FEDERAL LAND, INC. (FLI), the property arm of GT Capital Holdings, Inc., and its subsidiary Horizon Land Property Development Corp. have sold their combined 52% stake in Crown Central Properties Corp. to Crown Equities, Inc. (CEI) for a total of P73.48 million.

In a disclosure to the stock exchange on Wednesday, CEI said it acquired 62.5 million common shares from Federal Land, valued at P68.12 million, and 5 million common shares from Horizon Land, valued at P5.37 million. The acquisition was approved by CEI’s board on Dec. 16 and remains subject to agreed closing terms and conditions.

Following the transaction, Crown Equities now owns 100% of Crown Central Properties, which was previously a joint venture between Crown Equities and the FLI group. The company develops residential and commercial projects.
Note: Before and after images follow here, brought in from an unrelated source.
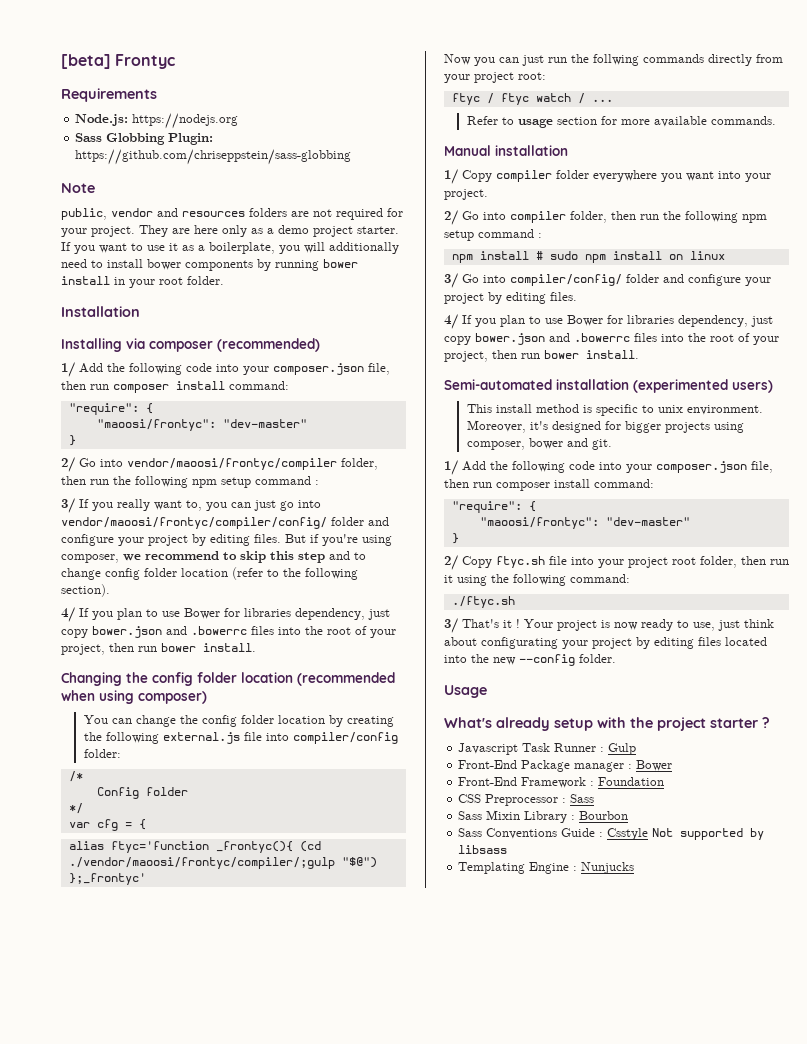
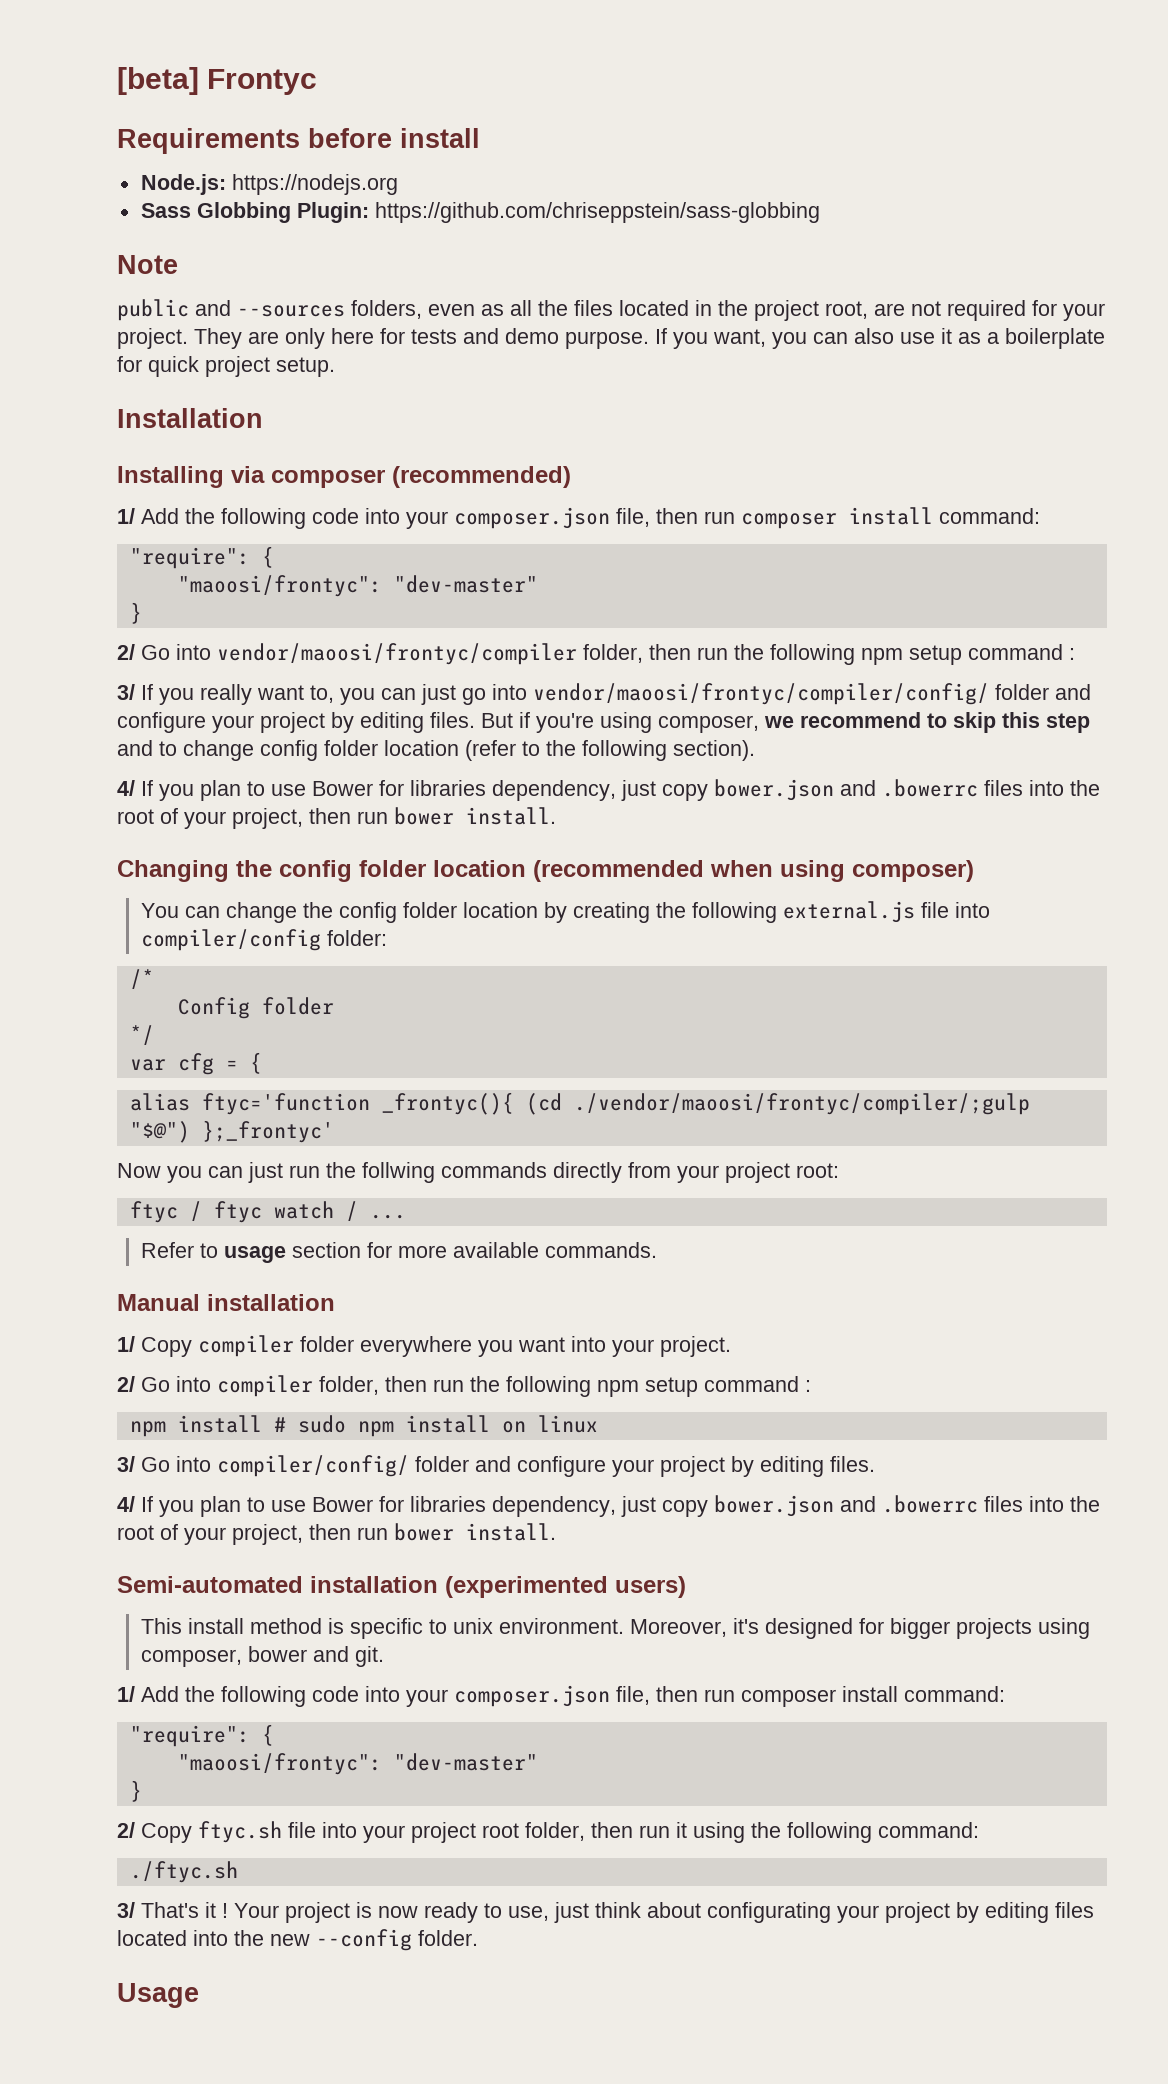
(157, 95) none -> [308,128,480,148] before install
[61,208,287,220] public, vendor and resources folders -> [117,299,868,321] public and --sources folders, even as all the files located in the project root,
[194,225,399,237] [61,242,399,254] [61,259,358,271] [61,276,224,288] here only as a demo project starter. If you want to use it as a boilerplate, you will additionally need to install bower components by running bower install in your root folder. -> [285,328,1105,349] [117,356,335,377] only here for tests and demo purpose. If you want, you can also use it as a boilerplate for quick project setup.
[444,717,770,731] [458,743,637,755] [458,760,673,772] [458,777,665,788] [458,794,595,806] [458,810,629,823] [458,828,765,840] [458,845,508,854] [458,862,635,874] // What's already setup with the project starter ? // Javascript Task Runner : Gulp // Front-End Package manager : Bower // Front-End Framework : Foundation // CSS Preprocessor : Sass // Sass Mixin Library : Bourbon // Sass Conventions Guide : Csstyle Not supported by libsass // Templating Engine : Nunjucks -> (199, 1995) none

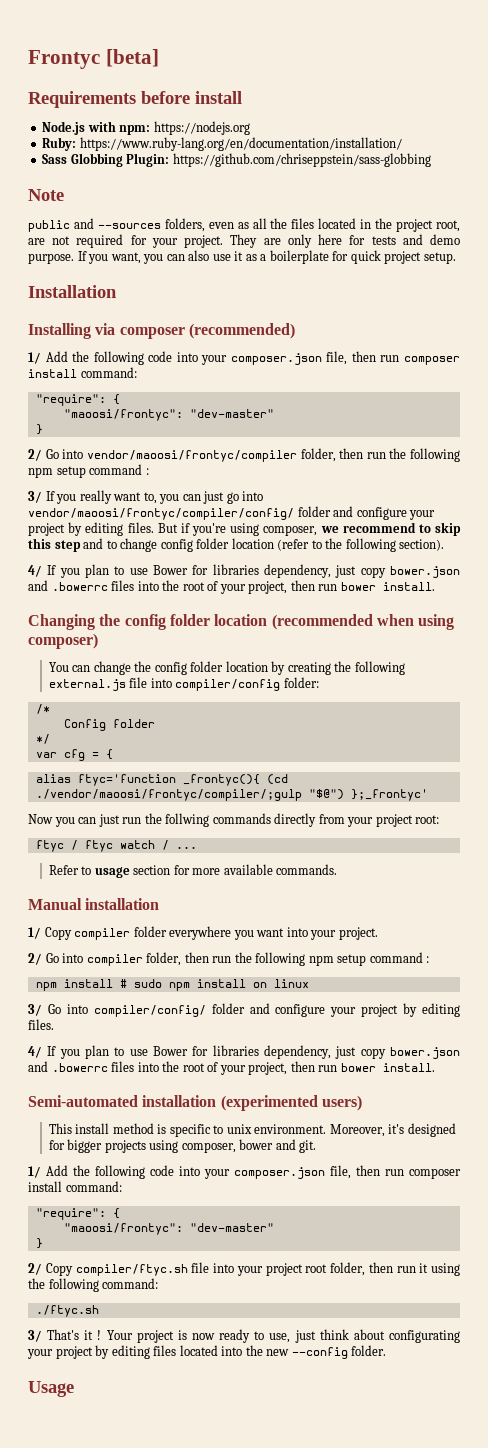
(117, 81) none -> [28,50,100,69] Frontyc
[207,69,318,95] Frontyc -> (159, 58) none
[140,174,226,195] Node.js: -> [42,121,151,135] Node.js with npm:
(398, 184) none -> [42,137,402,151] // Ruby: https://www.ruby-lang.org/en/documentation/installation/
[198,1821,282,1843] ftyc.sh -> [75,1264,188,1276] compiler/ftyc.sh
Crown Central was originally established in 1996 as a joint venture between Crown Equities and Solid Share Holdings — now Federal Land — to develop Palma Real Residential Estates in Biñan, Laguna. In 2003, it entered into a memorandum of agreement with Sta. Lucia Realty and Development, Inc., under which Crown Central contributed the land and initial improvements while Sta. Lucia completed the development of the subdivision.

Toby Allan C. Arce, head of sales trading at Globalinks Securities and Stocks, Inc., described Federal Land’s exit as a strategic capital-recycling move rather than a defensive retreat, intended to strengthen the company’s position in a disciplined, opportunity-focused real estate market.

“Crown Central is largely associated with mixed-use or mall-centered developments, and divesting from it suggests Federal Land is reassessing where its capital and management attention can generate the strongest long-term returns,” he said.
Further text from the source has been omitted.